Aftermath: A Legacy of Loss

The Trail of Tears reshaped Native American history, decimating populations and severing ties to ancestral homelands. The forced removals enriched settlers and fueled westward expansion, but at an incalculable human cost. Survivors faced poverty and cultural erosion in unfamiliar lands, while resistance, like the Seminole Wars, persisted into the 1840s. The policy emboldened further encroachments on Native lands, cementing a pattern of displacement.

The tragedy spurred early activism, with figures like Cherokee leader John Ross petitioning for justice. In modern times, the Trail of Tears is commemorated through memorials, museums, and educational efforts, including the Trail of Tears National Historic Trail, preserving sites along the route. Yet, the wounds remain raw for Native communities, a reminder of systemic betrayal.
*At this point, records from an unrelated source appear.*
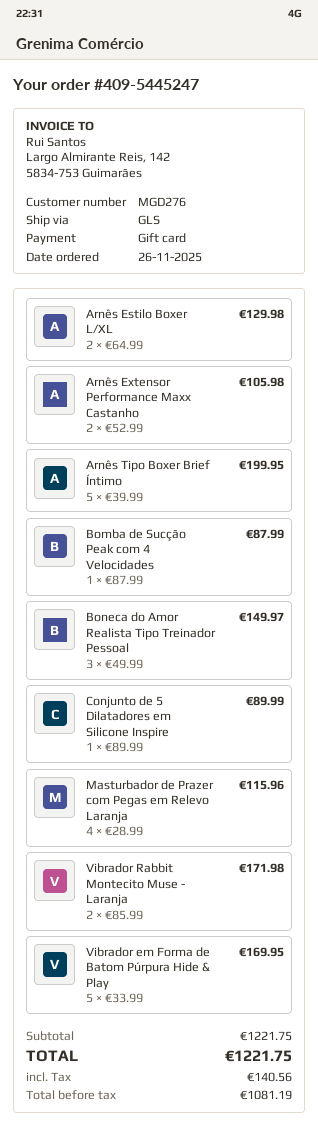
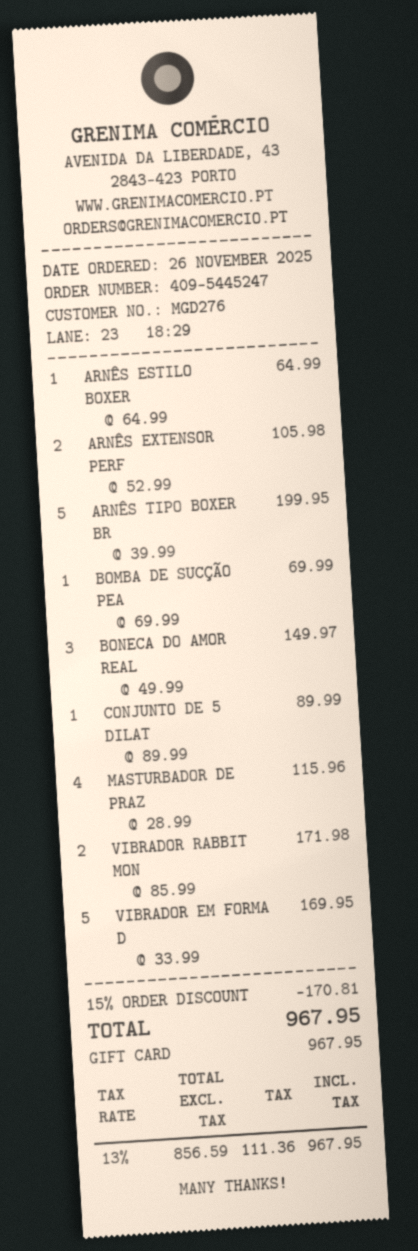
Arnês Estilo Boxer L/XL: 2 x 64.99 = 129.98 -> 1 x 64.99 = 64.99
Bomba de Sucção Peak com 4 Velocidades: 1 x 87.99 = 87.99 -> 1 x 69.99 = 69.99
discount: none -> 15% = 170.81
net: 1081.19 -> 856.59
tax: 140.56 -> 111.36
total: 1221.75 -> 967.95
Legacy: A Call to Remember

The Trail of Tears is not just a historical event; it’s a stark exhibit in the gallery of human atrocities, exposing the cruelty of manifest destiny. It challenges us to confront the cost of progress built on suffering and to honor the resilience of Native peoples. As we walk the paths of history, let us carry their stories forward, ensuring the tears shed are never forgotten.

"We are now about to take our leave and kind farewell to our native land, the country that the Great Spirit gave our Fathers."